Maxwell Place, on the Hudson River with spectacular views of the Manhattan skyline, is being built on the old Maxwell House coffee manufacturing facility site and part of the site will encompass the landmark Elysian Fields. The community will include a combination of 832 high-rise and mid-rise luxury condominiums, approximately 1,524 parking spaces and approximately 206,000 square feet of commercial space. Maxwell Place on the Hudson features a number of top-notch amenities, including spectacular direct views of Manhattan, a residents' club, rooftop pool, full-service fitness center and 24-hour concierge service. Renowned architect Michael Graves, builder and designer of some of the world's most respected and celebrated buildings and notable product designs, is responsible for designing Maxwell Place's lobbies, elevators, and hallways, as well as the condominiums' living and dining areas.

Locals have noticed the new developments—and the higher asking prices that come with discovery of a community or neighborhood. "I moved here eight years ago, out of college," Quinlan says. "Back then, things were stagnant - but it's exploded since then."

That said - Hoboken is still less expensive than New York City, and there are other real estate benefits to living in Hoboken. Taxes are lower, apartments tend to be larger, and real estate brokers are easier to deal with.

According to Quinlan, the market has slowed somewhat due to the economy, the 9/11 tragedy, and the natural slowdown at the holiday season, "But," he explains, "it's not going down—it's getting more realistic. People buy houses and think they'll be worth a million dollars in a few years, and they're not worth a million dollars."
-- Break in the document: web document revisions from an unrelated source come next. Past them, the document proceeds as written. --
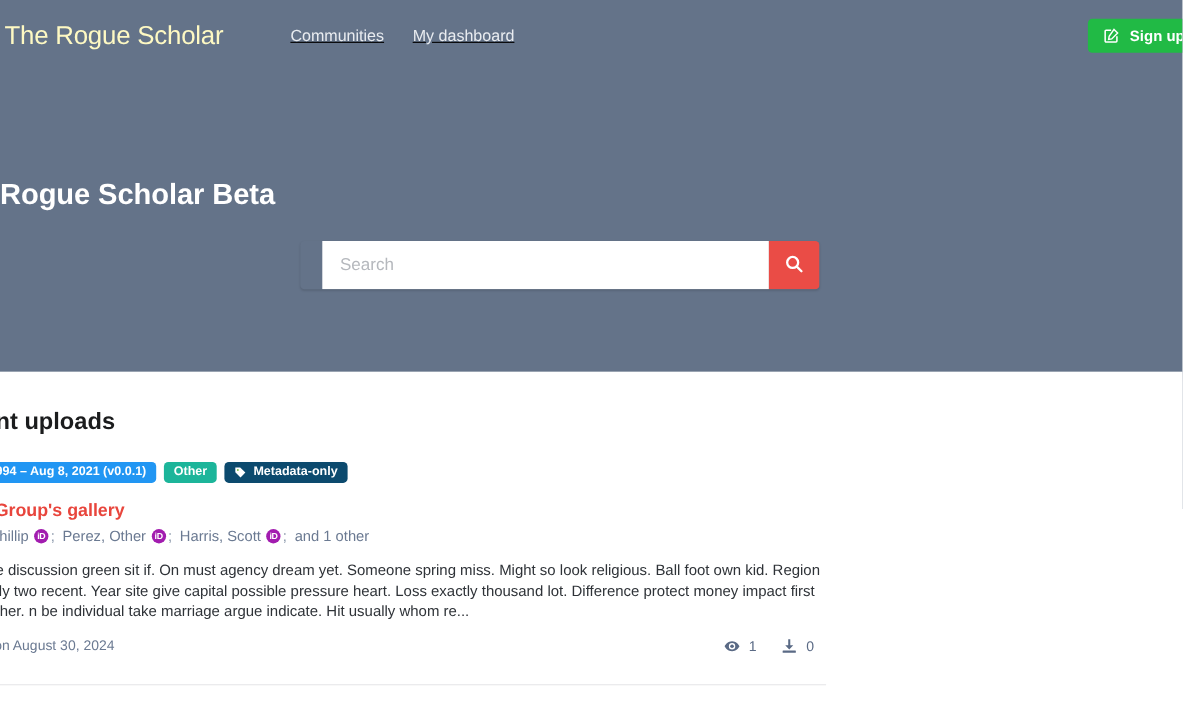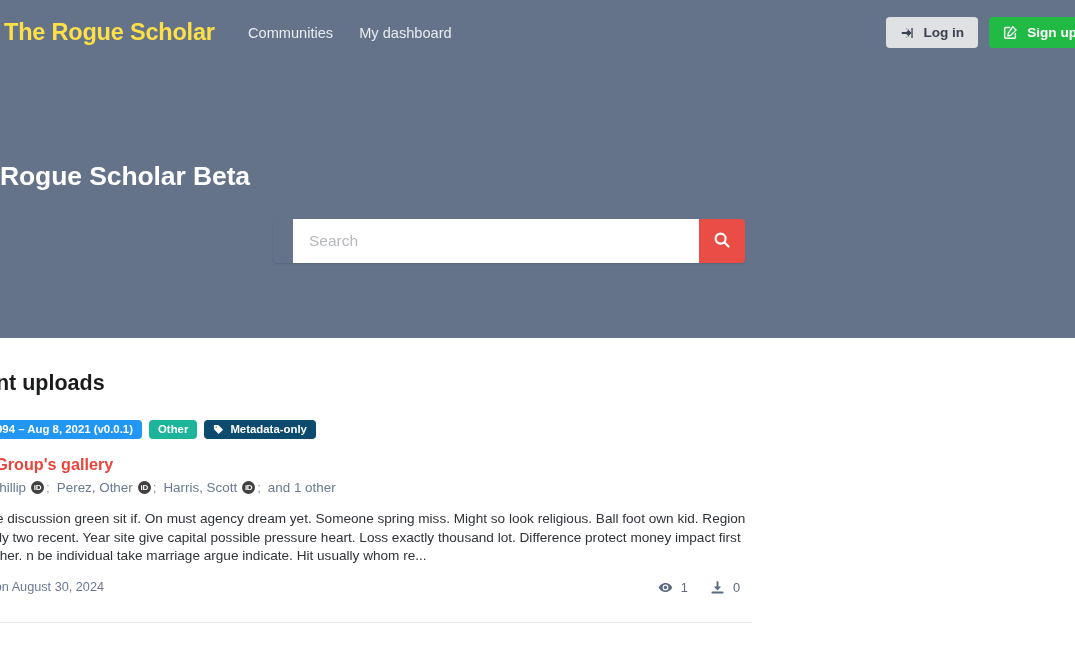--- a/index.html
+++ b/index.html
@@ -44,33 +44,34 @@
     left: 0; top: 0;
     width: 1075px;
     height: 66px;
     display: flex;
     align-items: center;
   }
   .brand {
     position: absolute;
     left: 4px;
     top: 19px;
-    color: #fde047;
+    color: #fef9c3;
     font-size: 23.5px;
-    font-weight: bold;
+    font-weight: normal;
     letter-spacing: -0.2px;
     white-space: nowrap;
   }
   .nav-links {
     position: absolute;
-    left: 248px;
+    left: 264px;
     top: 24px;
     display: flex;
     gap: 26px;
     align-items: center;
+    text-decoration: underline;
   }
   .nav-link {
     color: #e9ecf0;
     font-size: 14.6px;
     text-decoration: none;
     white-space: nowrap;
     line-height: 18px;
   }
 
   .nav-actions {
@@ -220,21 +221,21 @@
     white-space: nowrap;
     display: flex;
     align-items: center;
   }
   .author-name { color: #6b7a92; cursor: pointer; }
   .orcid {
     display: inline-block;
     width: 13px;
     height: 13px;
     border-radius: 50%;
-    background: #404040;
+    background: #a21caf;
     color: #ffffff;
     font-size: 8px;
     font-weight: bold;
     line-height: 13px;
     text-align: center;
     margin: 0 2px 0 5px;
     vertical-align: -1px;
     letter-spacing: -0.3px;
     cursor: pointer;
   }
@@ -297,29 +298,20 @@
     <div class="navbar">
 
       <div class="brand">The Rogue Scholar</div>
 
       <div class="nav-links">
         <a class="nav-link" href="#">Communities</a>
         <a class="nav-link" href="#">My dashboard</a>
       </div>
 
       <div class="nav-actions">
-        <button class="btn btn-login">
-          <span class="ico">
-            <svg width="14" height="14" viewBox="0 0 16 16" fill="#3b4252" aria-hidden="true">
-              <path d="M7.5 2.2 L7.5 3.6 L10.4 3.6 L7.2 6.8 L2.0 6.8 L2.0 9.2 L7.2 9.2 L10.4 12.4 L7.5 12.4 L7.5 13.8 L13.2 8.0 Z"></path>
-              <rect x="13.0" y="2.2" width="1.5" height="11.6"></rect>
-            </svg>
-          </span>
-          <span>Log in</span>
-        </button>
 
         <button class="btn btn-signup">
           <span class="ico">
             <svg width="15" height="15" viewBox="0 0 16 16" fill="none" stroke="#ffffff" stroke-width="1.5" aria-hidden="true">
               <path d="M13.2 8.4 L13.2 13.2 A0.9 0.9 0 0 1 12.3 14.1 L2.7 14.1 A0.9 0.9 0 0 1 1.8 13.2 L1.8 3.6 A0.9 0.9 0 0 1 2.7 2.7 L7.6 2.7"></path>
               <path d="M10.4 1.9 L13.9 5.4 L8.2 11.1 L5.2 11.6 L5.7 8.6 Z" stroke-width="1.4"></path>
             </svg>
           </span>
           <span>Sign up</span>
         </button>

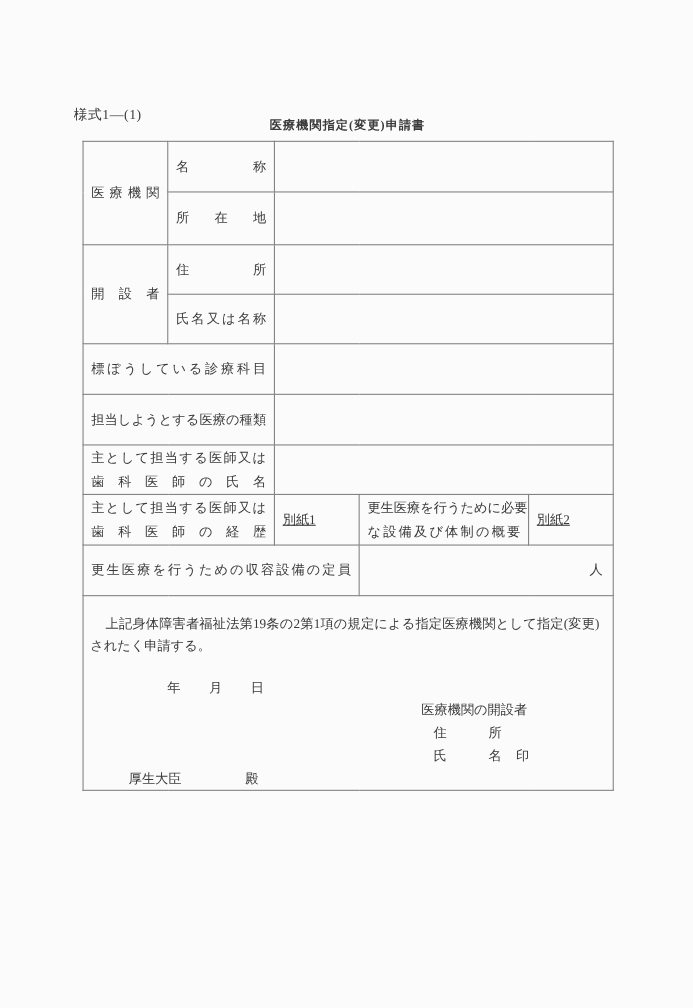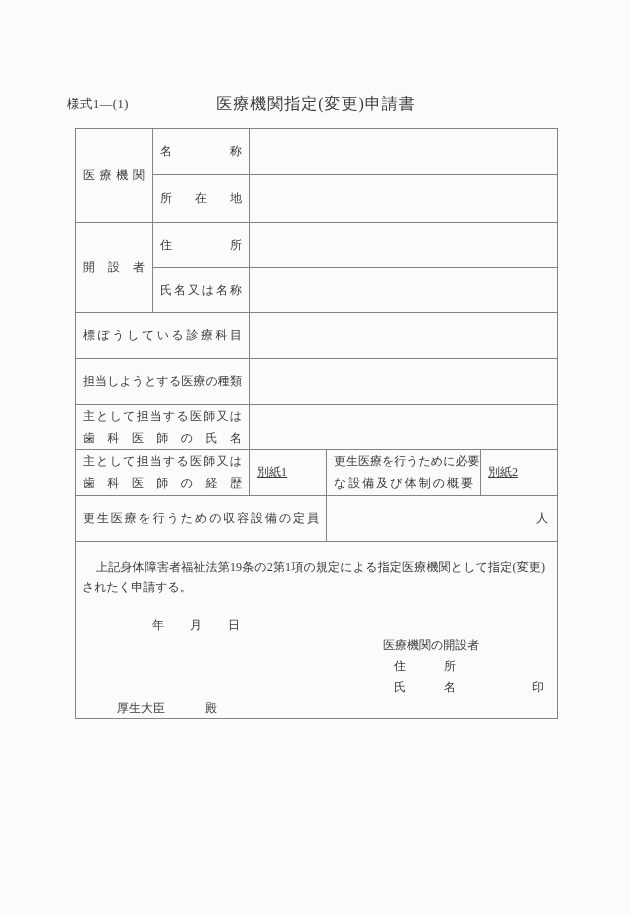--- a/index.html
+++ b/index.html
@@ -10,22 +10,22 @@
     font-family: "Liberation Serif", "DejaVu Serif", serif;
     color: #3a3a3a;
   }
   .page { position: relative; width: 630px; height: 916px; overflow: hidden; }
 
   .form-code {
     position: absolute; left: 67px; top: 96px;
     font-size: 12.5px; letter-spacing: 0.5px;
   }
   .doc-title {
-    position: absolute; left: 75px; top: 94px; width: 482px;
-    text-align: center; font-size: 16px; letter-spacing: 1px;
+    position: absolute; left: 75px; top: 106px; width: 482px;
+    text-align: center; font-size: 11px; letter-spacing: 1px; font-weight: bold;
   }
 
   table.form {
     position: absolute; left: 75px; top: 128px;
     width: 482px; border-collapse: collapse; table-layout: fixed;
   }
   table.form td {
     border: 1px solid #848484;
     font-size: 12px;
     padding: 0 7px;
@@ -45,26 +45,26 @@
     text-align: justify;
   }
   .date-line {
     margin-left: 76px; line-height: 20px; font-size: 12px;
     display: flex; gap: 26px;
   }
   .sig-title { margin-left: 307px; line-height: 21px; font-size: 12px; }
   .sig-addr  { margin-left: 318px; line-height: 21px; font-size: 12px; letter-spacing: 13px; }
   .sig-name-line {
     margin-left: 318px; width: 150px; line-height: 21px; font-size: 12px;
-    display: flex; justify-content: space-between;
+    display: flex; 
   }
   .sig-name { letter-spacing: 13px; }
   .minister-line {
     margin-left: 41px; line-height: 20px; font-size: 12px;
-    display: flex; gap: 40px;
+    display: flex; gap: 58px;
   }
 </style>
 </head>
 <body>
 
 <div class="page">
 
   <div class="form-code">様式1―(1)</div>
   <div class="doc-title">医療機関指定(変更)申請書</div>
 

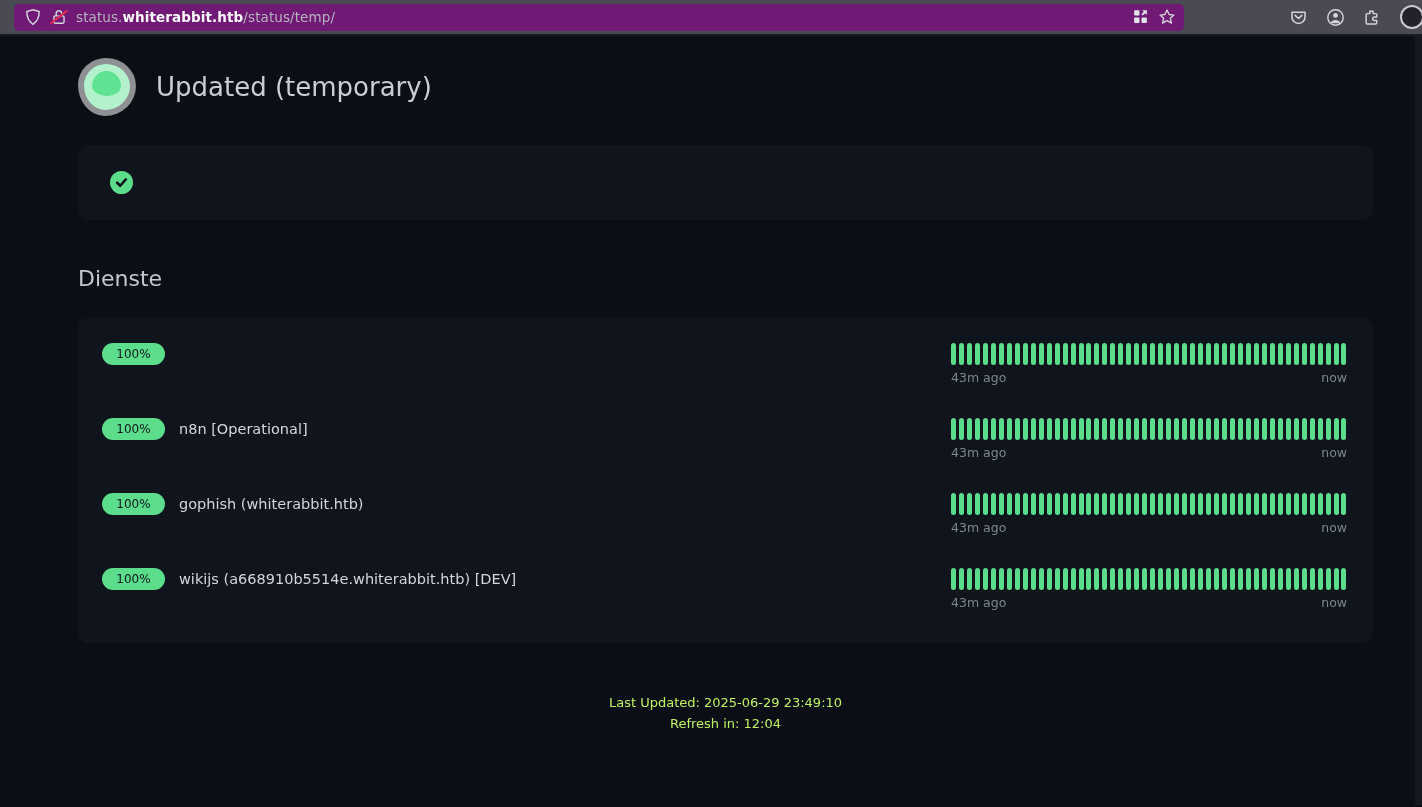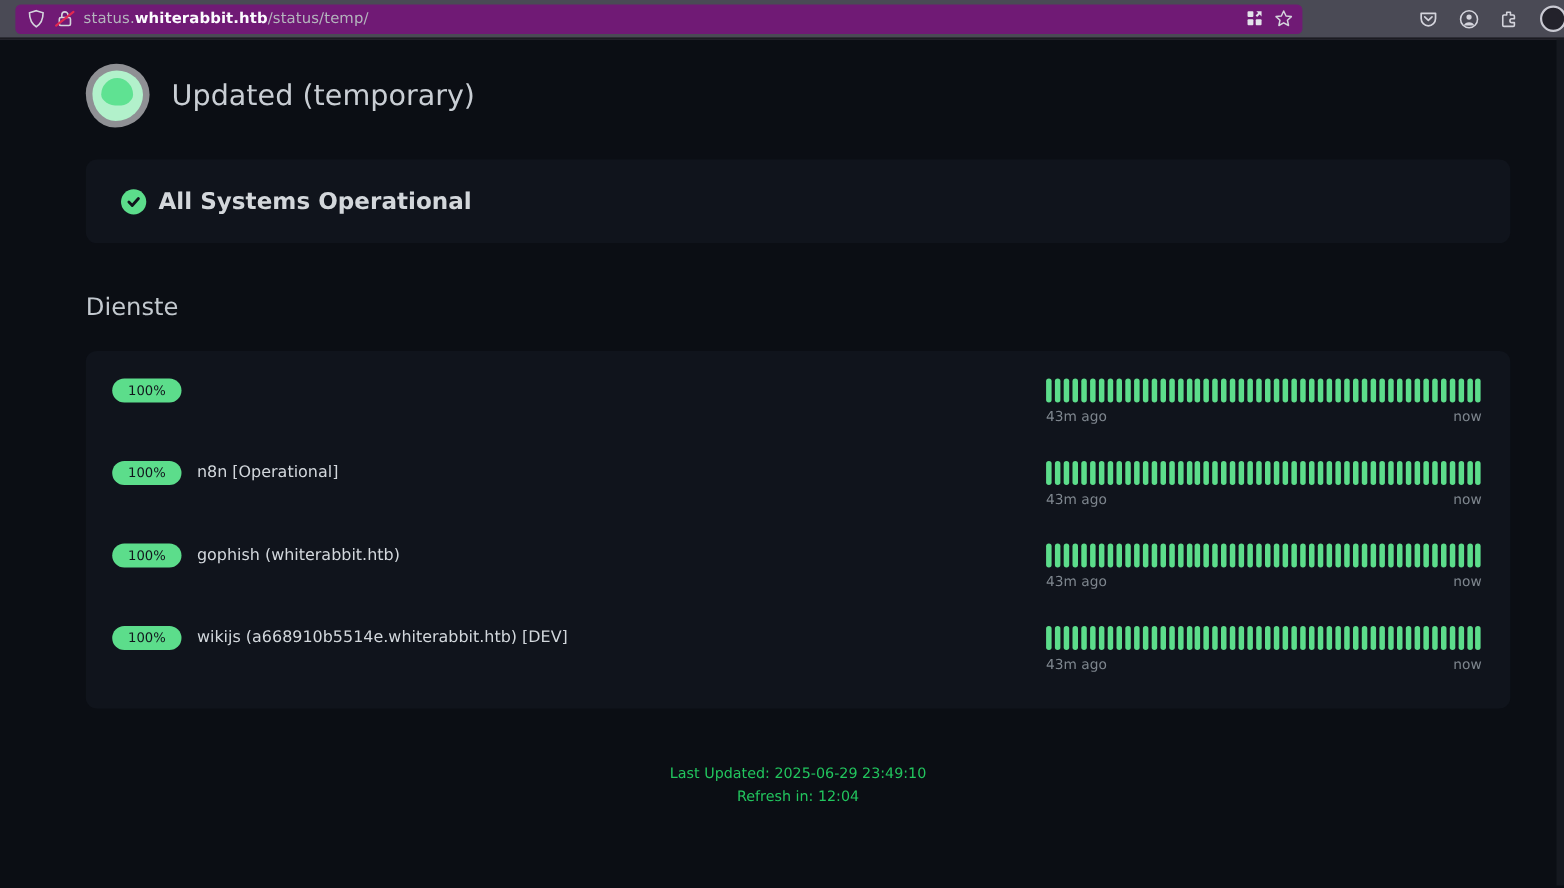--- a/index.html
+++ b/index.html
@@ -80,21 +80,21 @@
   .service-name { font-size:14.5px; color:#d2d7dc; }
   .row-right { width:396px; }
   .heartbeat { display:flex; justify-content:space-between; height:22px; }
   .beat { width:5px; height:22px; border-radius:2.5px; background:var(--up,#5cdd8b); }
   .beat-labels { display:flex; justify-content:space-between; margin-top:5px;
     font-size:12.5px; color:#7e868e; }
 
   .footer { text-align:center; margin-top:50px; }
   .powered { font-size:13.5px; color:#adb2b8; }
   .powered a { color:#adb2b8; text-decoration:underline; }
-  .updated { margin-top:22px; font-size:13px; color:#22c55e; line-height:1.6; }
+  .updated { margin-top:22px; font-size:13px; color:#bef264; line-height:1.6; }
 </style>
 </head>
 <body>
 
 <div class="toolbar">
   <div class="urlbar">
     <span class="chrome-icon">
       <svg width="18" height="18" viewBox="0 0 16 16" fill="none" stroke="#d4d4dc" stroke-width="1.3">
         <path d="M8 1.5 L13.5 3.2 C13.5 8.5 12 12 8 14.5 C4 12 2.5 8.5 2.5 3.2 Z"></path>
       </svg>
@@ -157,21 +157,20 @@
       </div>
       <h1 class="page-title">Updated (temporary)</h1>
     </div>
 
     <div class="shadow-box overall-status">
       <span class="check-circle">
         <svg width="13" height="13" viewBox="0 0 12 12" fill="none" stroke="#10141c" stroke-width="2.4" stroke-linecap="round" stroke-linejoin="round">
           <path d="M2 6.2 L4.8 9 L10 3.2"></path>
         </svg>
       </span>
-      <span>All Systems Operational</span>
     </div>
 
     <h2 class="section-heading">Dienste</h2>
 
     <div class="shadow-box service-list">
   <div class="service-row">
     <div class="row-left">
       <span class="uptime-badge">100%</span>
     </div>
     <div class="row-right">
There is plenty to like about Hoboken: the safety, the quiet, the architecture, the history, the sense of community—the lower state income tax. Some of the town's appeal lies in its unique, not-quite-New-York-but-not-quite- Jersey status.

That in-between-ness doesn't appeal to everyone, however. As much as they appreciated the easier day-to-day life and the more reasonable cost of living, Allen has since left Hoboken for greener pastures. When asked why he moved from Hoboken to the upper West Side, longtime resident and book editor Chris Keeslar explained, "Everyone moves out of Hoboken."

While some view Hoboken as a temporary step between big city living and suburban bliss, however, thousands of new residents are opting to make the mile-square city their home. Some come to raise families, others to get a breather from the merciless grind of life in Manhattan. Thanks to the influx—and all the new development going up to accommodate it—Hoboken will most certainly continue to grow and prosper, rivaling official boroughs like Queens and Brooklyn and living up to it's nickname, "The Sixth Borough."

Greg Olear is a freelance writer. He lived in Hoboken for four years.